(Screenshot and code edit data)
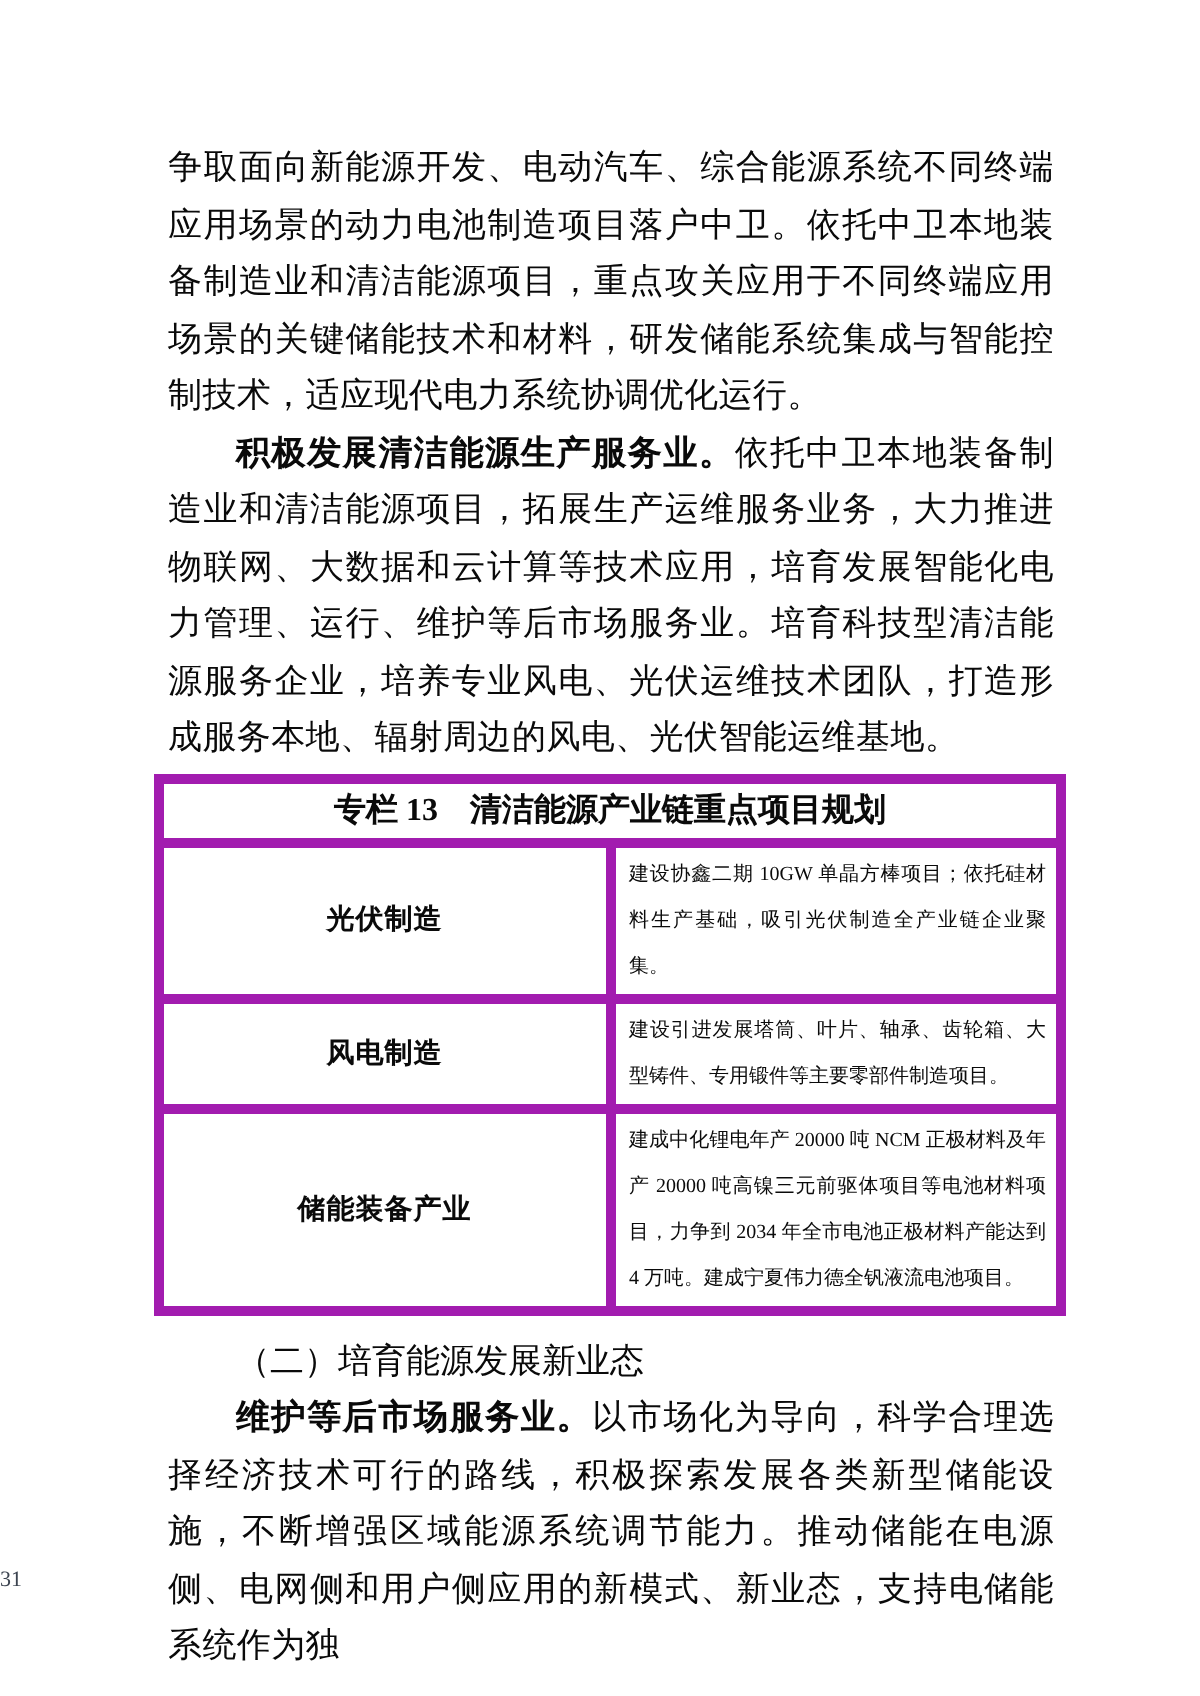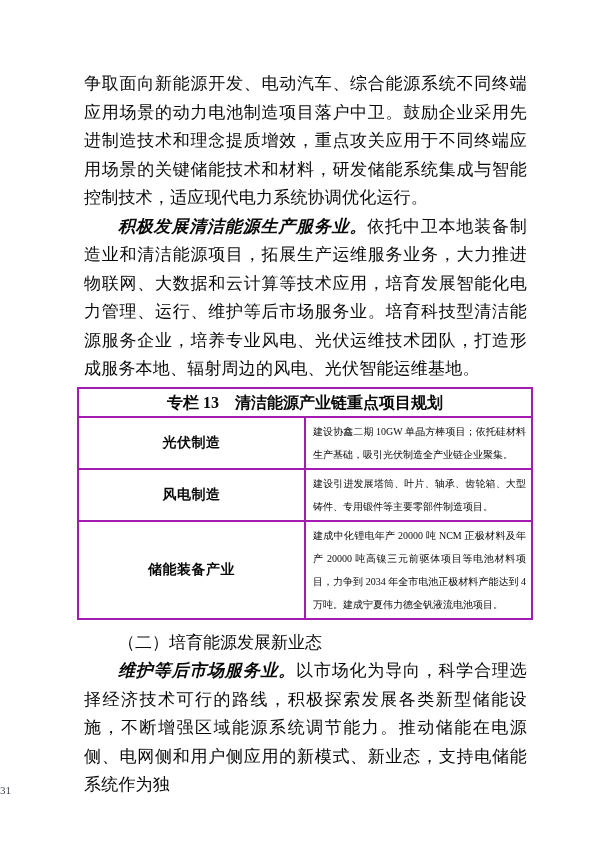--- a/index.html
+++ b/index.html
@@ -19,35 +19,35 @@
     width: 443px;
   }
   p.body {
     margin: 0;
     font-size: 17px;
     line-height: 28.5px;
     text-align: justify;
     letter-spacing: 0.2px;
   }
   .indent { text-indent: 2em; }
-  .bold { font-weight: bold; font-style: italic; }
+  .bold { font-weight: bold; }
   p.heading {
     margin: 9px 0 0 0;
     font-size: 17px;
     line-height: 28.5px;
     font-weight: normal;
     text-indent: 2em;
   }
   table.box {
     border-collapse: collapse;
     width: 456px;
     margin: 3px 0 0 -7px;
     table-layout: fixed;
   }
-  table.box th, table.box td { border: 2px solid #a21caf; }
+  table.box th, table.box td { border: 5px solid #a21caf; }
   th.box-title {
     font-size: 16px;
     line-height: 23px;
     padding: 2px 4px;
     text-align: center;
     font-weight: bold;
   }
   td.row-label {
     width: 100px;
     font-size: 14px;
@@ -70,21 +70,21 @@
     font-size: 11px;
     color: #3c4450;
   }
 </style>
 </head>
 <body>
 
 <div class="page">
   <div class="content">
 
-    <p class="body">争取面向新能源开发、电动汽车、综合能源系统不同终端应用场景的动力电池制造项目落户中卫。鼓励企业采用先进制造技术和理念提质增效，重点攻关应用于不同终端应用场景的关键储能技术和材料，研发储能系统集成与智能控制技术，适应现代电力系统协调优化运行。</p>
+    <p class="body">争取面向新能源开发、电动汽车、综合能源系统不同终端应用场景的动力电池制造项目落户中卫。依托中卫本地装备制造业和清洁能源项目，重点攻关应用于不同终端应用场景的关键储能技术和材料，研发储能系统集成与智能控制技术，适应现代电力系统协调优化运行。</p>
 
     <p class="body indent"><span class="bold">积极发展清洁能源生产服务业。</span><span>依托中卫本地装备制造业和清洁能源项目，拓展生产运维服务业务，大力推进物联网、大数据和云计算等技术应用，培育发展智能化电力管理、运行、维护等后市场服务业。培育科技型清洁能源服务企业，培养专业风电、光伏运维技术团队，打造形成服务本地、辐射周边的风电、光伏智能运维基地。</span></p>
 
     <table class="box">
       <tbody>
         <tr>
           <th class="box-title" colspan="2">专栏 13　清洁能源产业链重点项目规划</th>
         </tr>
         <tr>
           <td class="row-label">光伏制造</td>

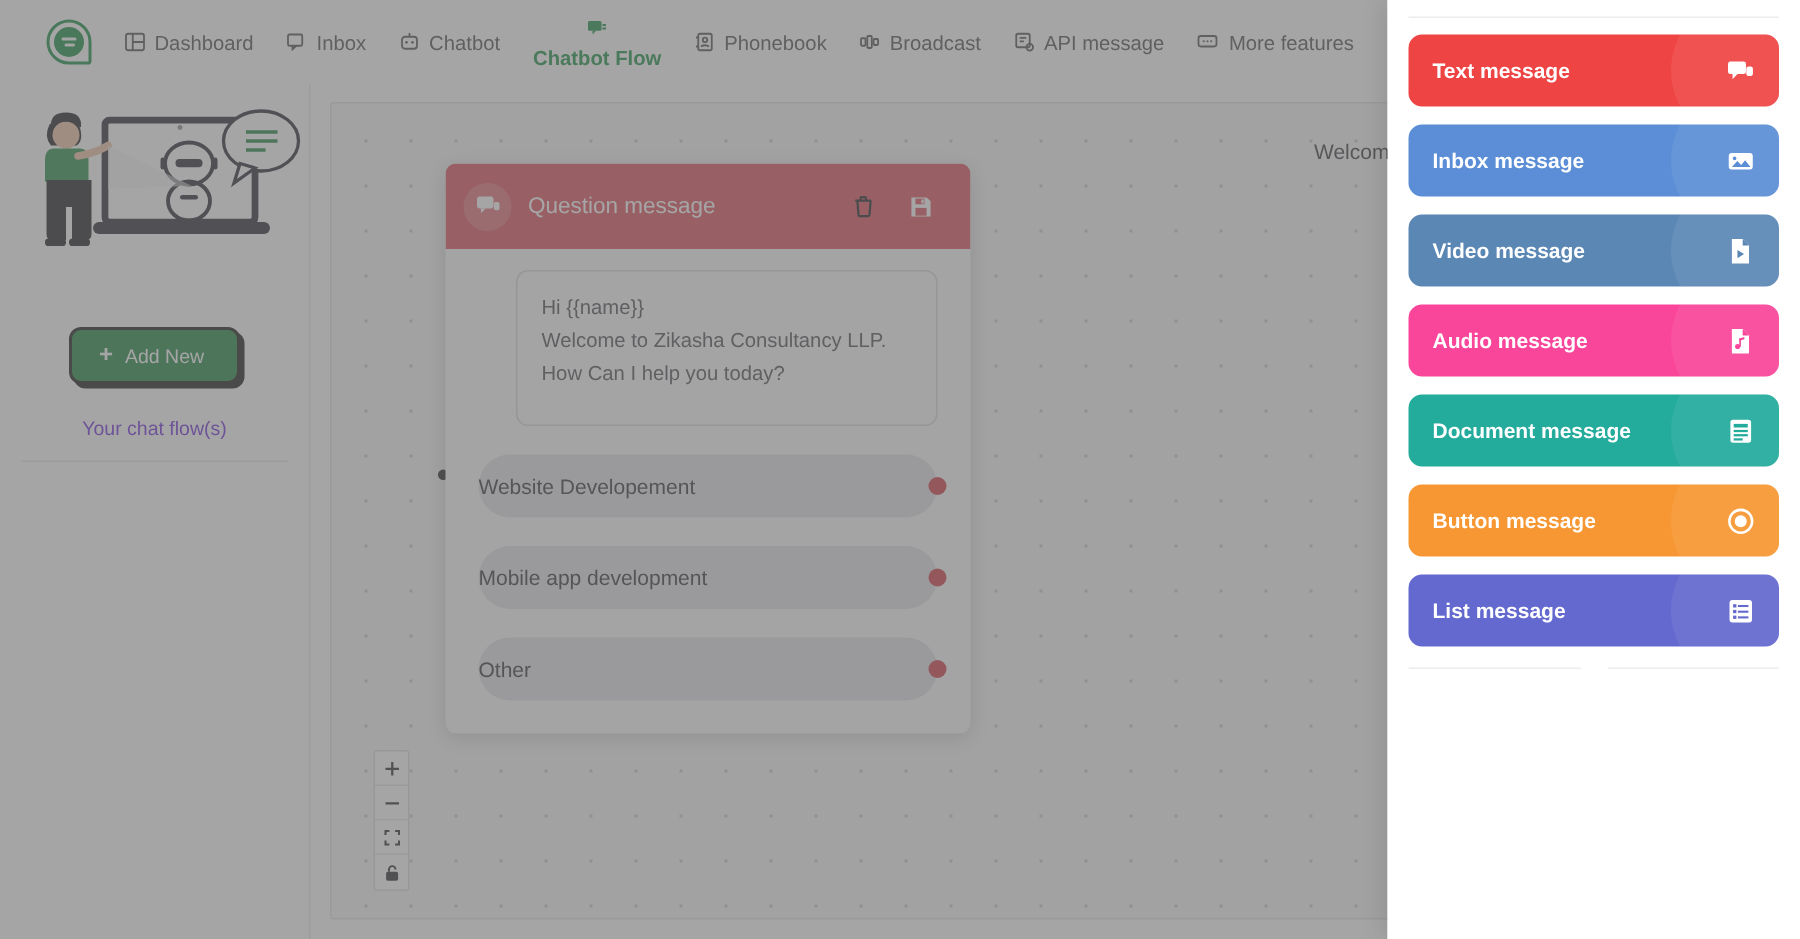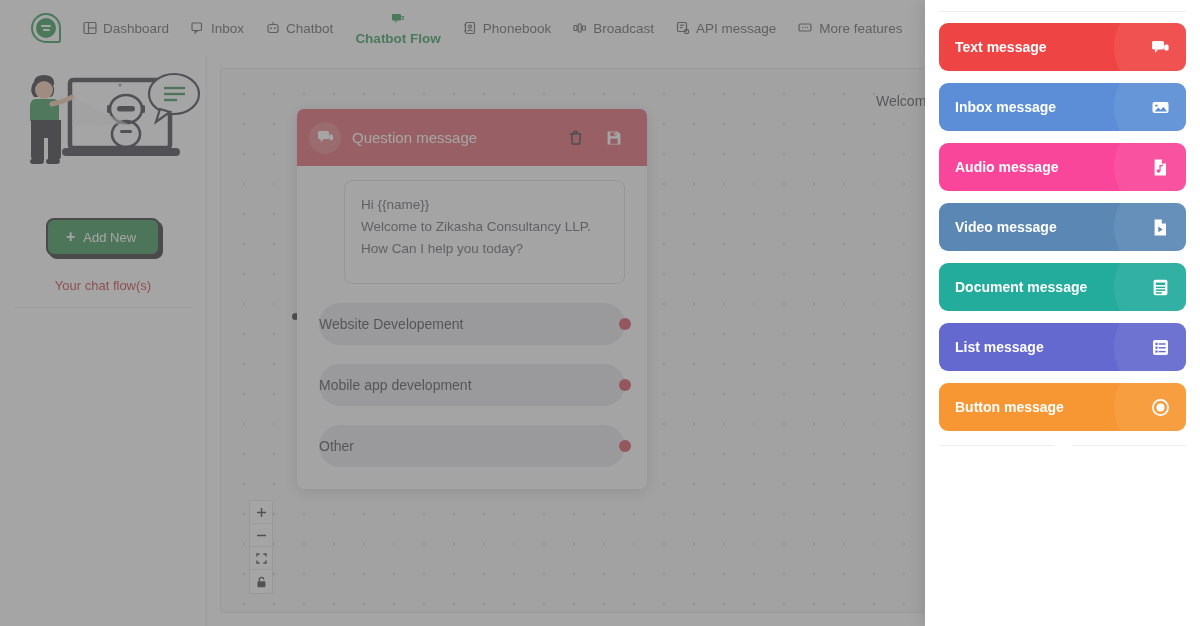--- a/index.html
+++ b/index.html
@@ -56,21 +56,21 @@
   .addnew-wrap { display: flex; justify-content: center; margin-top: 24px; }
   .addnew {
     position: relative; background: #17823c; color: #fff;
     border: 2px solid #111; border-radius: 8px;
     font-size: 13px; padding: 9px 22px 9px 18px;
     display: flex; align-items: center; gap: 8px; cursor: pointer;
     box-shadow: 3px 3px 0 #111;
   }
   .addnew .plus { font-size: 16px; line-height: 1; font-weight: bold; }
   .flowlabel {
-    text-align: center; font-size: 13px; color: #b91c1c;
+    text-align: center; font-size: 13px; color: #6d28d9;
     margin-top: 22px; padding-bottom: 14px; border-bottom: 1px solid #e8e8e8;
     margin-left: 14px; margin-right: 14px;
   }
 
   
   .canvas-area {
     position: absolute; left: 220px; top: 68px;
     width: 962px; height: 545px;
     background-color: #f7f7f8;
     background-image: radial-gradient(#c9c9cf 1.1px, transparent 1.2px);
@@ -421,53 +421,63 @@
         <span class="lbl">Inbox message</span>
         <span class="ic">
           <svg width="19" height="19" viewBox="0 0 19 19" fill="#fff">
               <rect x="1.5" y="4" width="16" height="11" rx="2"></rect>
               <path d="M3.6 13.4l3.6-4 2.6 2.6 2.6-3.2 3.6 4.6z" fill="#5b8ed6"></path>
               <circle cx="5.4" cy="7.6" r="1.2" fill="#5b8ed6"></circle>
             </svg>
         </span>
       </div>
 
+      <div class="mbtn" style="background:#5b87b5">
+        <span class="lbl">Video message</span>
+        <span class="ic">
+          <svg width="19" height="19" viewBox="0 0 19 19" fill="#fff">
+              <path d="M3.6 1.4h7.2l4.2 4.2v12H3.6z"></path>
+              <path d="M10.8 1.4l4.2 4.2h-4.2z" fill="#5b87b5"></path>
+              <path d="M7.3 8.6l4.4 2.8-4.4 2.8z" fill="#5b87b5"></path>
+            </svg>
+        </span>
+      </div>
+
       <div class="mbtn" style="background:#f9459a">
         <span class="lbl">Audio message</span>
         <span class="ic">
           <svg width="19" height="19" viewBox="0 0 19 19" fill="#fff">
               <path d="M3.6 1.4h7.2l4.2 4.2v12H3.6z"></path>
               <path d="M10.8 1.4l4.2 4.2h-4.2z" fill="#f9459a"></path>
               <circle cx="7.4" cy="13" r="1.7" fill="#f9459a"></circle>
               <rect x="8.5" y="7.6" width="1.1" height="5.6" fill="#f9459a"></rect>
               <path d="M8.5 7.6l3.4-1v1.5l-3.4 1z" fill="#f9459a"></path>
             </svg>
         </span>
       </div>
 
-      <div class="mbtn" style="background:#5b87b5">
-        <span class="lbl">Video message</span>
-        <span class="ic">
-          <svg width="19" height="19" viewBox="0 0 19 19" fill="#fff">
-              <path d="M3.6 1.4h7.2l4.2 4.2v12H3.6z"></path>
-              <path d="M10.8 1.4l4.2 4.2h-4.2z" fill="#5b87b5"></path>
-              <path d="M7.3 8.6l4.4 2.8-4.4 2.8z" fill="#5b87b5"></path>
-            </svg>
-        </span>
-      </div>
-
       <div class="mbtn" style="background:#23ab9c">
         <span class="lbl">Document message</span>
         <span class="ic">
           <svg width="19" height="19" viewBox="0 0 19 19" fill="#fff">
               <rect x="2.6" y="1.8" width="13.8" height="15.4" rx="1.8"></rect>
               <rect x="4.8" y="4.6" width="9.4" height="2.4" fill="#23ab9c"></rect>
               <rect x="4.8" y="8.6" width="9.4" height="1.5" fill="#23ab9c"></rect>
               <rect x="4.8" y="11.4" width="9.4" height="1.5" fill="#23ab9c"></rect>
               <rect x="4.8" y="14.2" width="6" height="1.5" fill="#23ab9c"></rect>
+            </svg>
+        </span>
+      </div>
+
+      <div class="mbtn" style="background:#f79733">
+        <span class="lbl">Button message</span>
+        <span class="ic">
+          <svg width="19" height="19" viewBox="0 0 19 19" fill="none">
+              <circle cx="9.5" cy="9.5" r="7.6" stroke="#fff" stroke-width="1.7"></circle>
+              <circle cx="9.5" cy="9.5" r="4" fill="#fff"></circle>
             </svg>
         </span>
       </div>
 
       <div class="mbtn" style="background:#6369cf">
         <span class="lbl">List message</span>
         <span class="ic">
           <svg width="19" height="19" viewBox="0 0 19 19" fill="#fff">
               <rect x="2" y="2" width="15" height="15" rx="2"></rect>
               <g fill="#6369cf">
@@ -475,30 +485,20 @@
                 <rect x="7.6" y="5.3" width="7" height="1.4"></rect>
                 <rect x="4.4" y="8.6" width="2.2" height="2.2"></rect>
                 <rect x="7.6" y="9.1" width="7" height="1.4"></rect>
                 <rect x="4.4" y="12.4" width="2.2" height="2.2"></rect>
                 <rect x="7.6" y="12.9" width="7" height="1.4"></rect>
               </g>
             </svg>
         </span>
       </div>
 
-      <div class="mbtn" style="background:#f79733">
-        <span class="lbl">Button message</span>
-        <span class="ic">
-          <svg width="19" height="19" viewBox="0 0 19 19" fill="none">
-              <circle cx="9.5" cy="9.5" r="7.6" stroke="#fff" stroke-width="1.7"></circle>
-              <circle cx="9.5" cy="9.5" r="4" fill="#fff"></circle>
-            </svg>
-        </span>
-      </div>
-
     </div>
     <div class="rdiv-bot">
       <span></span>
       <span></span>
     </div>
   </div>
 
 </div>
 
 </body></html>

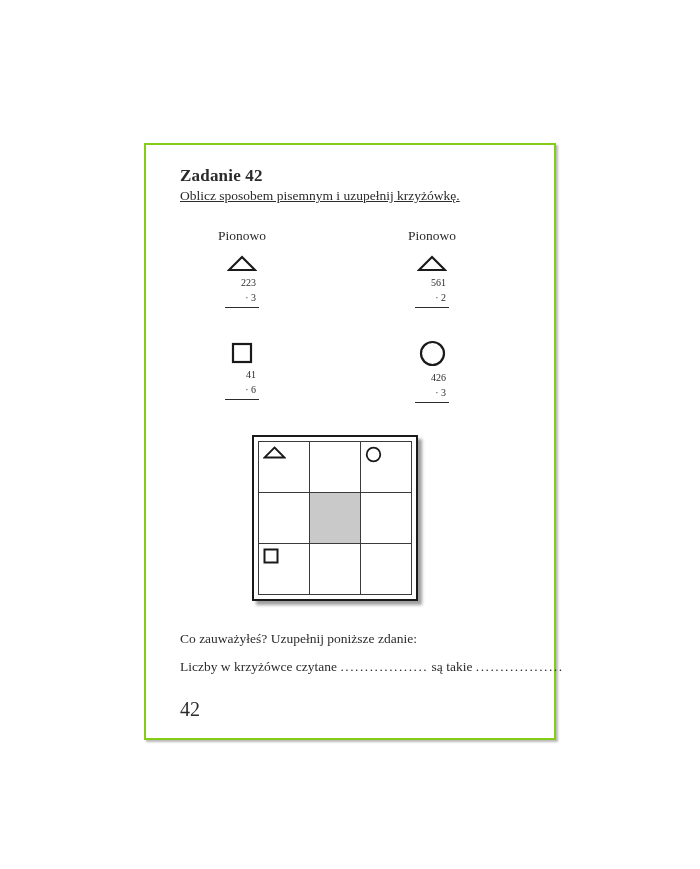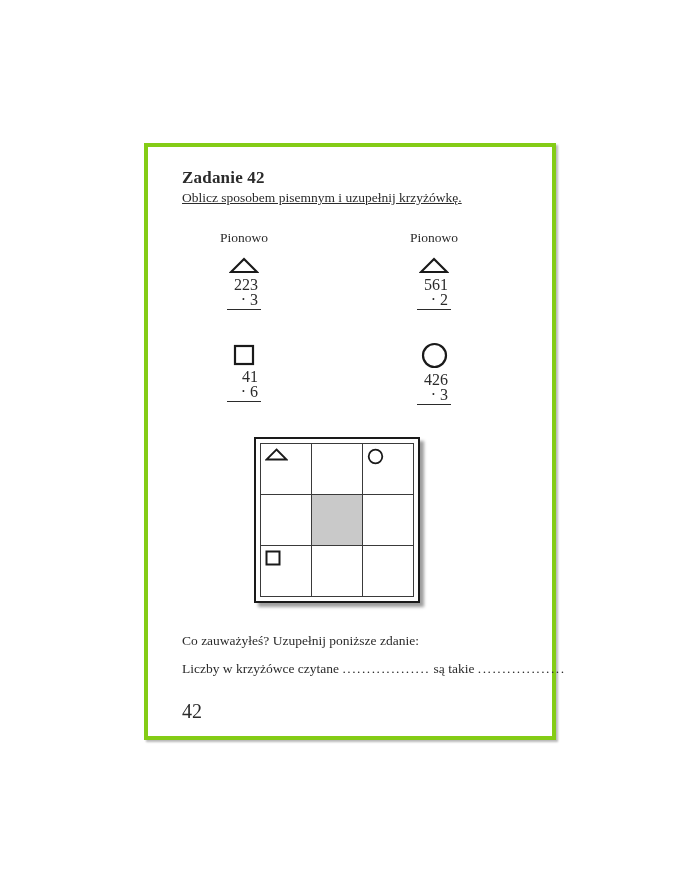--- a/index.html
+++ b/index.html
@@ -10,21 +10,21 @@
     height: 869px;
     background: #ffffff;
     font-family: "Liberation Serif", serif;
     color: #2b2b2b;
   }
   .page {
     position: absolute;
     left: 144px; top: 143px;
     width: 412px; height: 597px;
     background: #ffffff;
-    border: 4px solid #84cc16;
+    border: 2px solid #84cc16;
     box-shadow: 2px 2px 2px rgba(0,0,0,0.28);
   }
   .task-title {
     position: absolute;
     left: 34px; top: 21px;
     font-size: 17px;
     font-weight: bold;
     letter-spacing: 0.2px;
   }
   .task-instruction {
@@ -55,21 +55,21 @@
   .p-right-2 { left: 230px; top: 195px; }
   .shape-box {
     display: flex;
     justify-content: center;
     align-items: flex-end;
     margin-bottom: 3px;
   }
   .stack {
     width: 34px;
     text-align: right;
-    font-size: 16px;
+    font-size: 10px;
     line-height: 15px;
   }
   .operand { padding-right: 3px; }
   .mult {
     border-bottom: 1.3px solid #2b2b2b;
     padding: 0 3px 2px 0;
   }
   
   .grid-frame {
     position: absolute;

◆ ACTION ITEM ◆
Counting only lines that contain "circle", what is the total for the entries above? Give the number alone.

◆ SOLUTION ◆
6